**Exercise**
The answer must be every line of the records in which the string "width" appears.

**Records for the exercise**
- - -

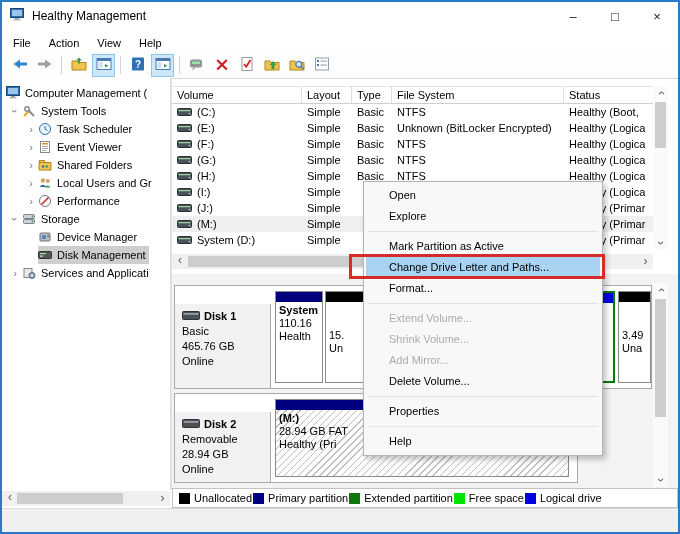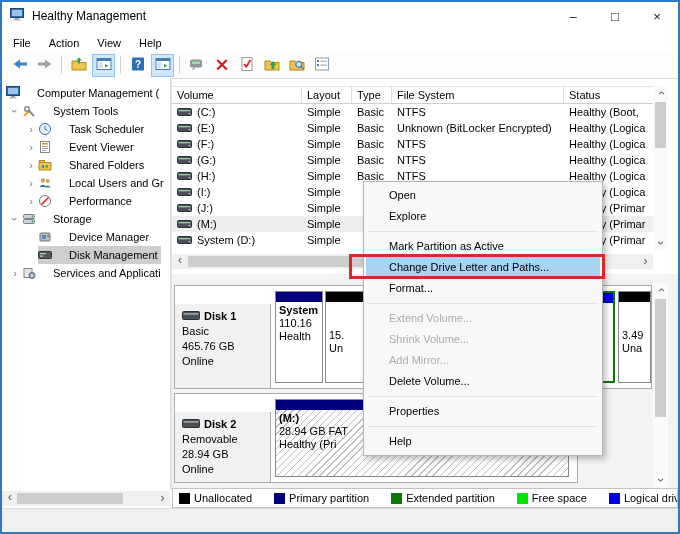--- a/index.html
+++ b/index.html
@@ -25,7 +25,7 @@
   .tree-panel{position:absolute;left:0;top:76px;width:169px;height:412px;background:#fff;border-right:1px solid #dcdcdc;overflow:hidden;padding-top:6px;box-sizing:border-box;}
   .tree-row{display:flex;align-items:center;height:18px;white-space:nowrap;overflow:hidden;}
   .tree-row.sel .lbl-wrap{background:var(--sel);}
-  .lbl-wrap{display:flex;align-items:center;height:18px;padding-right:3px;gap:12px;}
+  .lbl-wrap{display:flex;align-items:center;height:18px;padding-right:3px;}
   .chev{width:14px;flex:0 0 14px;text-align:center;color:#777;font-size:11px;}
   .chev.closed::before{content:"›";display:inline-block;}
   .chev.open::before{content:"›";display:inline-block;transform:rotate(90deg);}

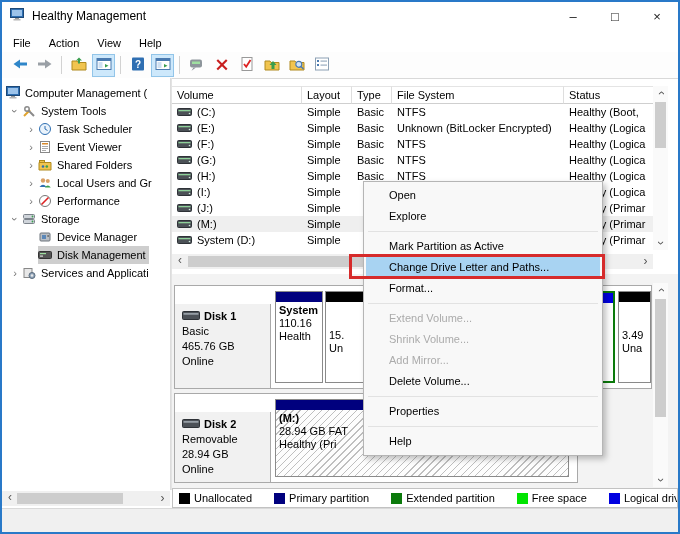--- a/index.html
+++ b/index.html
@@ -61,7 +61,7 @@
   .part-lbl.center{justify-content:center;padding-top:0;}
   .part-lbl .b{font-weight:bold;}
   
-  .legend{position:absolute;left:170px;top:486px;width:506px;height:20px;box-sizing:border-box;background:#fff;border:1px solid #c2c2c2;display:flex;align-items:center;padding-left:6px;gap:22px;overflow:hidden;}
+  .legend{position:absolute;left:170px;top:486px;width:506px;height:20px;box-sizing:border-box;background:#fff;border:1px solid #c2c2c2;display:flex;align-items:center;padding-left:6px;gap:1px;overflow:hidden;}
   .lg-item{display:flex;align-items:center;gap:4px;white-space:nowrap;}
   .lg-box{width:11px;height:11px;flex:0 0 11px;}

- - -

**Finished exercise**
   .tree-panel{position:absolute;left:0;top:76px;width:169px;height:412px;background:#fff;border-right:1px solid #dcdcdc;overflow:hidden;padding-top:6px;box-sizing:border-box;}
   .chev{width:14px;flex:0 0 14px;text-align:center;color:#777;font-size:11px;}
-  .legend{position:absolute;left:170px;top:486px;width:506px;height:20px;box-sizing:border-box;background:#fff;border:1px solid #c2c2c2;display:flex;align-items:center;padding-left:6px;gap:22px;overflow:hidden;}
+  .legend{position:absolute;left:170px;top:486px;width:506px;height:20px;box-sizing:border-box;background:#fff;border:1px solid #c2c2c2;display:flex;align-items:center;padding-left:6px;gap:1px;overflow:hidden;}
   .lg-box{width:11px;height:11px;flex:0 0 11px;}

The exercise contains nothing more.